SELECT DISTINCT DEPARTMENT_ID, SALARY FROM EMPLOYEES ORDER BY SALARY DESC;
But this will not give us distinct DEPARTMENT_IDs alone. It will give combination of distinct DEPARTMENT_ID and SALARY. Hence we have to modify this query even more.
There is another method to get distinct values by using GROUP BY clause. In this method it first selects all the distinct values from the table to create different groups. Hence if we group the records in EMPLOYEES table based on the DEPARTMENT_ID, we will get all the distinct values in the table. Next task is to sort the DEPARTMENT_IDs based on the descending order of the SALARY. In order to get the salary in descending order, we need to select the departments in such a way that highest salaried employee’s department should be listed first. Highest salary of the employee in the department is found by using MAX function on the same group by on DEPARTMENT_ID. That means each distinct department selected will have highest salary. i.e.;
SELECT DEPARTMENT_ID, MAX (SALARY) AS max_salary FROM EMPLOYEES GROUP BY DEPARTMENT_ID;
Now if we sort this result in descending order of salary we will get all the departments – salary in descending order of salary.

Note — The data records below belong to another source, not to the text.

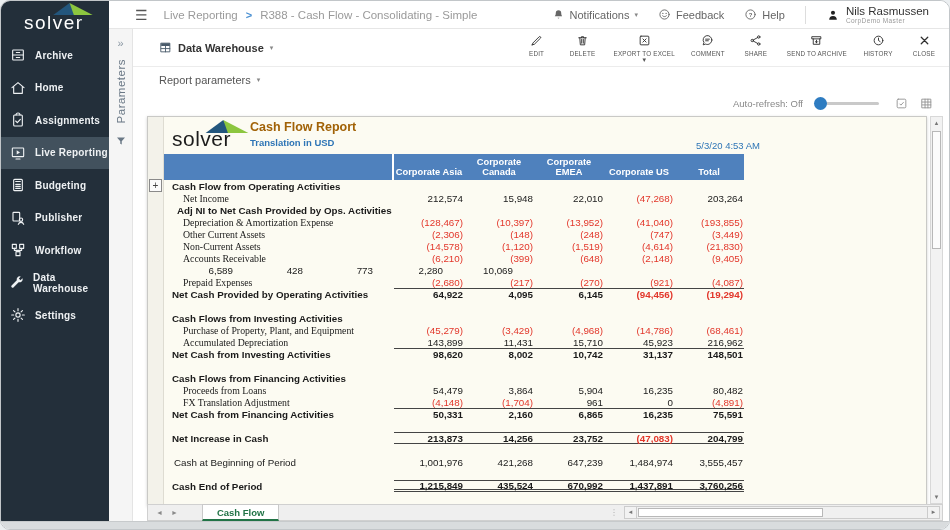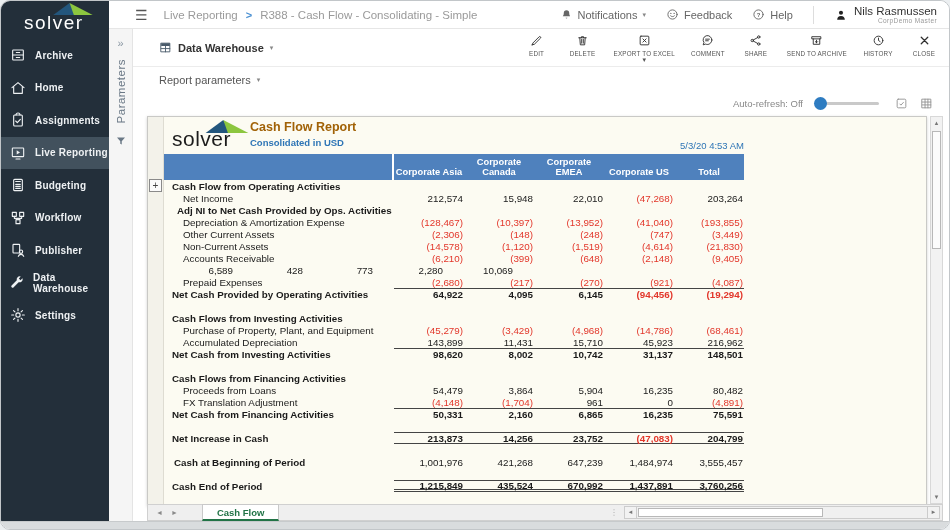--- a/index.html
+++ b/index.html
@@ -18,21 +18,21 @@
   .nav-ic { width:34px; display:flex; justify-content:center; color:#eef1f3; }
   .nav-ic svg { width:16px; height:16px; }
   .nav-lbl { font-size:10px; font-weight:600; color:#eef1f3; letter-spacing:.2px; }
 
   
   #east { flex:1; display:flex; flex-direction:column; min-width:0; }
   #topbar { height:28px; display:flex; align-items:center; border-bottom:1px solid #e6e6e6; background:#fff; }
   .hamburger { margin-left:26px; font-size:14px; color:#555; cursor:pointer; }
   .crumbs { margin-left:16px; font-size:11.5px; color:#9a9a9a; display:flex; gap:8px; align-items:center; }
   .crumb-sep { color:#4a90d2; font-weight:bold; font-size:11px; }
-  #topbar-right { margin-left:auto; margin-right:12px; display:flex; align-items:center; gap:20px;text-align:right; }
+  #topbar-right { margin-left:auto; margin-right:20px; display:flex; align-items:center; gap:20px; }
   .tb-item { display:flex; align-items:center; gap:5px; font-size:11px; color:#666; cursor:pointer; }
   .tb-item svg { width:13px; height:13px; }
   .caret { font-size:7px; color:#888; }
   .tb-divider { width:1px; height:18px; background:#ddd; }
   .user-block { display:flex; align-items:center; gap:6px; cursor:pointer; }
   .user-block svg { width:14px; height:14px; color:#222; }
   .user-name { font-size:11.5px; color:#333; line-height:11px; }
   .user-org { font-size:6.5px; color:#9a9a9a; letter-spacing:.4px; }
 
   #below-top { flex:1; display:flex; min-height:0; }
@@ -73,33 +73,33 @@
   .plus-box { width:13px; height:13px; margin:62px auto 0; border:1px solid #8a8a8a; background:#fbfbfb; color:#444; font-size:10px; line-height:11px; text-align:center; cursor:pointer; }
   #sheet { flex:1; position:relative; overflow:hidden; }
 
   .sheet-head { position:relative; height:37px; }
   .rlogo { position:absolute; left:8px; top:4px; width:78px; height:30px; }
   .rlogo-text { position:absolute; left:0; bottom:0; font-size:21px; letter-spacing:.5px; color:#1c1c1c; }
   .rlogo-tri { position:absolute; left:33px; top:-1px; width:44px; height:13px; }
   .rtitle-block { position:absolute; left:86px; top:3px; }
   .rtitle { font-size:12.5px; font-weight:bold; color:#a16207; }
   .rsub { margin-top:3px; font-size:9.5px; font-weight:bold; color:#2e75b6; }
-  .rdate { position:absolute; top:23px; left:0; width:580px; text-align:right; font-size:9.5px; color:#2e75b6; }
+  .rdate { position:absolute; top:23px; left:16px; width:580px; text-align:right; font-size:9.5px; color:#2e75b6; }
 
   #band { display:flex; width:580px; height:26px; background:#4f81bd; color:#fff; }
   .band-lbl { flex:0 0 230px; border-right:2px solid #fff; }
   .band-col { flex:0 0 70px; display:flex; align-items:flex-end; justify-content:center; text-align:center; font-size:9.3px; font-weight:bold; line-height:10px; padding-bottom:3px; }
 
   #rows { width:580px; }
   .row { display:flex; height:12px; align-items:flex-end; font-size:9.8px; color:#1a1a1a; }
   .lbl { flex:0 0 230px; white-space:nowrap; overflow:hidden; padding-left:8px; }
   .row.r-section .lbl { font-weight:bold; }
   .row.r-subhead .lbl { font-weight:bold; padding-left:13px; }
-  .row.r-item .lbl { padding-left:19px; }
-  .row.r-item0 .lbl { padding-left:10px;font-weight:bold; }
+  .row.r-item .lbl { padding-left:19px;font-family:Liberation Serif, serif; }
+  .row.r-item0 .lbl { padding-left:10px; }
   .row.r-total { font-weight:bold; }
   .cell { flex:0 0 70px; height:100%; display:flex; align-items:center; justify-content:flex-end; padding-right:1px; }
   .neg { color:#e2362a; }
   .line-top .cell { border-top:1px solid #444; }
   .line-topbottom .cell { border-top:1px solid #444; border-bottom:1px solid #444; }
   .line-topdouble .cell { border-top:1px solid #444; border-bottom:3px double #444; }
 
   
   #vscroll { position:absolute; top:3px; right:6px; bottom:17px; width:13px; background:#f2f2f2; border:1px solid #d8d8d8; display:flex; flex-direction:column; align-items:center; }
   .vs-btn { height:12px; width:100%; text-align:center; font-size:6px; color:#777; line-height:12px; cursor:pointer; }
@@ -173,39 +173,39 @@
           <div class="nav-item">
             <span class="nav-ic" data-icon="budgeting">
               <svg viewBox="0 0 24 24">
                 <rect x="5.5" y="3.5" width="13" height="17" rx="1.5"></rect>
                 <path d="M8.5 6.8h7M8.5 11h7M8.5 14h7M8.5 17h7"></path>
               </svg>
             </span>
             <span class="nav-lbl">Budgeting</span>
           </div>
           <div class="nav-item">
+            <span class="nav-ic" data-icon="publisher">
+              <svg viewBox="0 0 24 24">
+                <rect x="4.5" y="3.5" width="10" height="13" rx="1"></rect>
+                <circle cx="16.5" cy="14.5" r="2.5"></circle>
+                <path d="M12.5 21.5a4.2 4.2 0 0 1 8 0"></path>
+              </svg>
+            </span>
+            <span class="nav-lbl">Publisher</span>
+          </div>
+          <div class="nav-item">
             <span class="nav-ic" data-icon="workflow">
               <svg viewBox="0 0 24 24">
                 <rect x="3.5" y="3.5" width="6" height="6"></rect>
                 <rect x="14.5" y="3.5" width="6" height="6"></rect>
                 <rect x="9" y="14.5" width="6" height="6"></rect>
                 <path d="M6.5 9.5v3h11v-3M12 12.5v2"></path>
               </svg>
             </span>
             <span class="nav-lbl">Workflow</span>
-          </div>
-          <div class="nav-item">
-            <span class="nav-ic" data-icon="publisher">
-              <svg viewBox="0 0 24 24">
-                <rect x="4.5" y="3.5" width="10" height="13" rx="1"></rect>
-                <circle cx="16.5" cy="14.5" r="2.5"></circle>
-                <path d="M12.5 21.5a4.2 4.2 0 0 1 8 0"></path>
-              </svg>
-            </span>
-            <span class="nav-lbl">Publisher</span>
           </div>
           <div class="nav-item">
             <span class="nav-ic" data-icon="data-warehouse">
               <svg viewBox="0 0 24 24">
                 <path d="M20.5 6.5a4.5 4.5 0 0 1-6 4.2L7 18.2a2 2 0 1 1-2.8-2.8l7.5-7.4a4.5 4.5 0 0 1 5.9-5.6l-2.8 2.8 2.5 2.5 2.8-2.8q.4.8.4 1.6z" fill="currentColor" stroke="none"></path>
               </svg>
             </span>
             <span class="nav-lbl">Data Warehouse</span>
           </div>
           <div class="nav-item">
@@ -407,21 +407,21 @@
                 <div class="sheet-head">
                   <span class="rlogo">
                     <svg class="rlogo-tri" viewBox="0 0 46 14">
                       <polygon points="0,14 19,0 27,14" fill="#23567d"></polygon>
                       <polygon points="19,0 46,14 24,14" fill="#8cc63f"></polygon>
                     </svg>
                     <span class="rlogo-text">solver</span>
                   </span>
                   <span class="rtitle-block">
                     <div class="rtitle">Cash Flow Report</div>
-                    <div class="rsub">Consolidated in USD</div>
+                    <div class="rsub">Translation in USD</div>
                   </span>
                   <div class="rdate">5/3/20 4:53 AM</div>
                 </div>
                 <div id="band">
                     <div class="band-lbl"></div>
                     <div class="band-col">Corporate Asia</div>
                     <div class="band-col">Corporate Canada</div>
                     <div class="band-col">Corporate EMEA</div>
                     <div class="band-col">Corporate US</div>
                     <div class="band-col">Total</div>

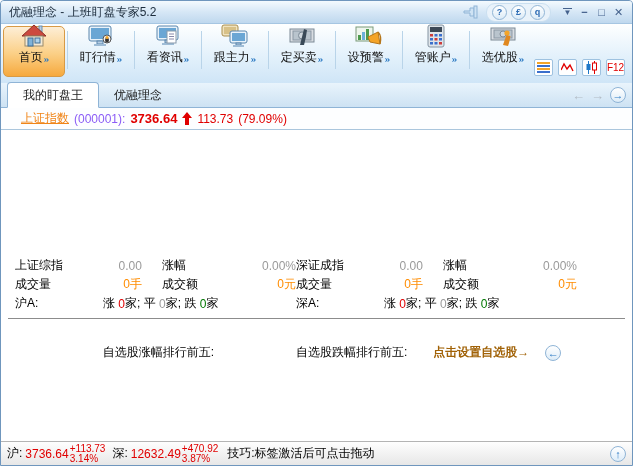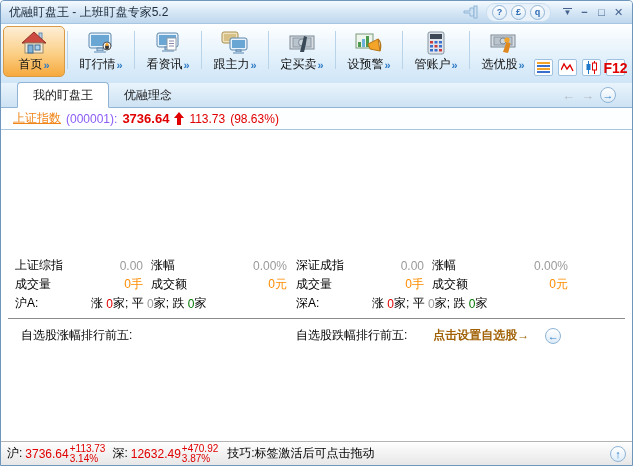--- a/index.html
+++ b/index.html
@@ -15,66 +15,66 @@
   .tb-round{width:13px;height:13px;border-radius:50%;background:linear-gradient(#ffffff,#dcebf7);
     border:1px solid #93b6d6;color:#2f6db5;font-size:9px;font-weight:bold;display:flex;
     align-items:center;justify-content:center;cursor:default;}
   .tb-win{color:#44618c;font-weight:bold;width:17px;text-align:center;font-size:11px;cursor:default;}
   .tb-win.tray{font-size:8px;line-height:6px;}
   .tb-win.tray .bar{display:block;height:1px;background:#44618c;margin:0 4px 1px 4px;}
   
   .toolbar{height:57px;flex:0 0 57px;display:flex;align-items:flex-start;padding:2px 3px 0 2px;
     background:linear-gradient(#feffff,#e3f1fb 55%,#cfe5f7);border-top:1px solid #a6c6e2;}
   .tool-btn{width:62px;height:51px;display:flex;flex-direction:column;align-items:center;
-    justify-content:flex-end;padding-bottom:3px;box-sizing:border-box;border:1px solid transparent;cursor:pointer;}
+    justify-content:flex-end;padding-bottom:10px;box-sizing:border-box;border:1px solid transparent;cursor:pointer;font-family:Liberation Serif, serif;}
   .tool-btn.active{background:linear-gradient(#fdeed6,#fbcf85 55%,#f6a93e);border:1px solid #d89a45;border-radius:5px;}
   .ticon{height:28px;display:flex;align-items:flex-end;justify-content:center;}
   .tool-label{font-size:12px;color:#101010;display:flex;align-items:center;white-space:nowrap;}
   .chev{color:#2e7bc4;font-size:11px;font-weight:bold;margin-left:1px;}
   .tool-sep{width:1px;height:38px;background:#b9d4e9;margin:5px 2px 0 2px;flex:0 0 1px;}
   .mini-icons{margin-left:auto;display:flex;gap:5px;align-items:center;align-self:flex-end;
     margin-bottom:7px;padding-right:4px;}
   .mini{width:19px;height:17px;border:1px solid #9ec2e0;background:#fff;border-radius:2px;
     display:flex;align-items:center;justify-content:center;cursor:pointer;box-sizing:border-box;}
-  .f12{color:#e00000;font-weight:bold;font-size:14px;letter-spacing:0;}
+  .f12{color:#e00000;font-weight:normal;font-size:10px;letter-spacing:0;}
   
   .tabbar{height:24px;flex:0 0 24px;background:linear-gradient(#e9f4fc,#cde2f3);display:flex;
-    align-items:flex-end;padding:0 16px;border-bottom:1px solid #8fb4d6;}
+    align-items:flex-end;padding:0 6px;border-bottom:1px solid #8fb4d6;}
   .tab{padding:4px 15px 3px 15px;font-size:12px;color:#1a1a1a;cursor:pointer;white-space:nowrap;}
   .tab.active{background:#fff;border:1px solid #8fb4d6;border-bottom:1px solid #fff;
     border-radius:4px 4px 0 0;margin-bottom:-1px;}
   .tab-controls{margin-left:auto;display:flex;align-items:center;gap:6px;padding-bottom:4px;}
   .nav-arrow{color:#b3bcc6;font-weight:bold;font-size:13px;cursor:pointer;}
   .circle-btn{width:16px;height:16px;border-radius:50%;border:1px solid #8fb4d6;
     background:linear-gradient(#ffffff,#ddecf8);color:#2e7bc4;display:flex;align-items:center;
     justify-content:center;font-size:11px;font-weight:bold;cursor:pointer;box-sizing:border-box;}
   
   .index-bar{height:21px;flex:0 0 21px;background:#fdfeff;border-bottom:1px solid #aac6dd;
-    display:flex;align-items:center;padding:0 12px;font-size:12px;gap:5px;}
+    display:flex;align-items:center;padding:0 20px;font-size:12px;gap:5px;}
   .idx-name{color:#f08519;text-decoration:underline;cursor:pointer;}
   .idx-code{color:#8b5cf6;}
   .idx-price{color:#e00000;font-weight:bold;font-size:13px;}
   .idx-chg{color:#e00000;}
   
   .content{flex:1;background:#fff;position:relative;font-size:12px;}
   .stats{position:absolute;top:126px;left:0;right:0;display:flex;}
   .stats-col{width:281px;margin-left:14px;}
   .stats-col.right{margin-left:0;}
-  .srow{display:flex;height:19px;align-items:center;}
+  .srow{display:flex;height:19px;align-items:center;gap:12px;}
   .s-label{width:62px;color:#000;}
   .s-val1{width:66px;text-align:right;}
   .s-label2{width:56px;margin-left:8px;color:#000;}
   .s-val2{width:80px;text-align:right;}
   .gray{color:#9a9a9a;}
   .orange{color:#ff8c00;}
   .red{color:#e00000;}
   .green{color:#007700;}
   .advdec{margin-left:14px;display:flex;align-items:center;white-space:pre;}
   .divider{position:absolute;top:188px;left:7px;right:7px;border-top:1px solid #8c8c8c;}
-  .watchrow{position:absolute;top:197px;left:0;right:0;display:flex;align-items:center;}
+  .watchrow{position:absolute;top:214px;left:0;right:0;display:flex;align-items:center;text-align:center;}
   .watch-left{width:275px;margin-left:20px;color:#000;}
   .watch-right{display:flex;align-items:center;}
   .watch-hint{color:#a16207;font-weight:bold;margin-left:26px;margin-right:16px;cursor:pointer;}
   
   .statusbar{height:23px;flex:0 0 23px;border-top:1px solid #b4b4b4;
     background:linear-gradient(#fefefe,#e7e7e7);display:flex;align-items:center;
     padding:0 6px;font-size:12px;}
   .st-item{display:flex;align-items:center;margin-right:7px;cursor:pointer;}
   .st-label{color:#000;margin-right:3px;}
   .st-value{color:#e00000;}
@@ -82,21 +82,21 @@
     margin-left:1px;align-items:flex-start;}
   .st-tip{color:#000;margin-left:2px;}
   .st-top{margin-left:auto;}
 </style>
 </head>
 <body>
 
 <div class="window">
 
   <div class="titlebar">
-    <span class="title">优融盯盘王 - 上班盯盘专家5.2</span>
+    <span class="title">优融理念 - 上班盯盘专家5.2</span>
     <svg class="tb-pin" viewBox="0 0 18 14">
       <path d="M2 6 L8 6 L8 3 L12 3 L12 11 L8 11 L8 8 L2 8 Z" fill="#cfe3f4" stroke="#8fb4d6"></path>
       <rect x="12" y="1" width="3" height="12" fill="#cfe3f4" stroke="#8fb4d6"></rect>
     </svg>
     <span class="tb-pill">
       <span class="tb-round">?</span>
       <span class="tb-round">£</span>
       <span class="tb-round">q</span>
     </span>
     <span class="tb-win tray"><span class="bar"></span><span>▼</span></span>
@@ -294,21 +294,21 @@
   </div>
 
   <div class="index-bar">
     <span class="idx-name">上证指数</span>
     <span class="idx-code">(000001):</span>
     <span class="idx-price">3736.64</span>
     <svg width="10" height="13" viewBox="0 0 10 13">
       <path d="M5 0 L10 6 L7 6 L7 13 L3 13 L3 6 L0 6 Z" fill="#e00000"></path>
     </svg>
     <span class="idx-chg">113.73</span>
-    <span class="idx-chg">(98.63%)</span>
+    <span class="idx-chg">(79.09%)</span>
   </div>
 
   <div class="content">
 
     <div class="stats">
       <div class="stats-col">
         <div class="srow">
           <span class="s-label">上证综指</span>
           <span class="s-val1 gray">0.00</span>
           <span class="s-label2">涨幅</span>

SELECT DEPARTMENT_ID, MAX (SALARY) AS max_salary FROM EMPLOYEES GROUP BY DEPARTMENT_ID ORDER BY max_salary DESC;
From this result we have to select DEPARTMENT_ID alone to get the requested result.
SELECT DEPARTMENT_ID FROM (SELECT DEPARTMENT_ID, MAX (SALARY) AS max_salary FROM EMPLOYEES GROUP BY DEPARTMENT_ID ORDER BY max_salary DESC);
This is how we select DISTINCT values from the table by sorting it on some other column of the table.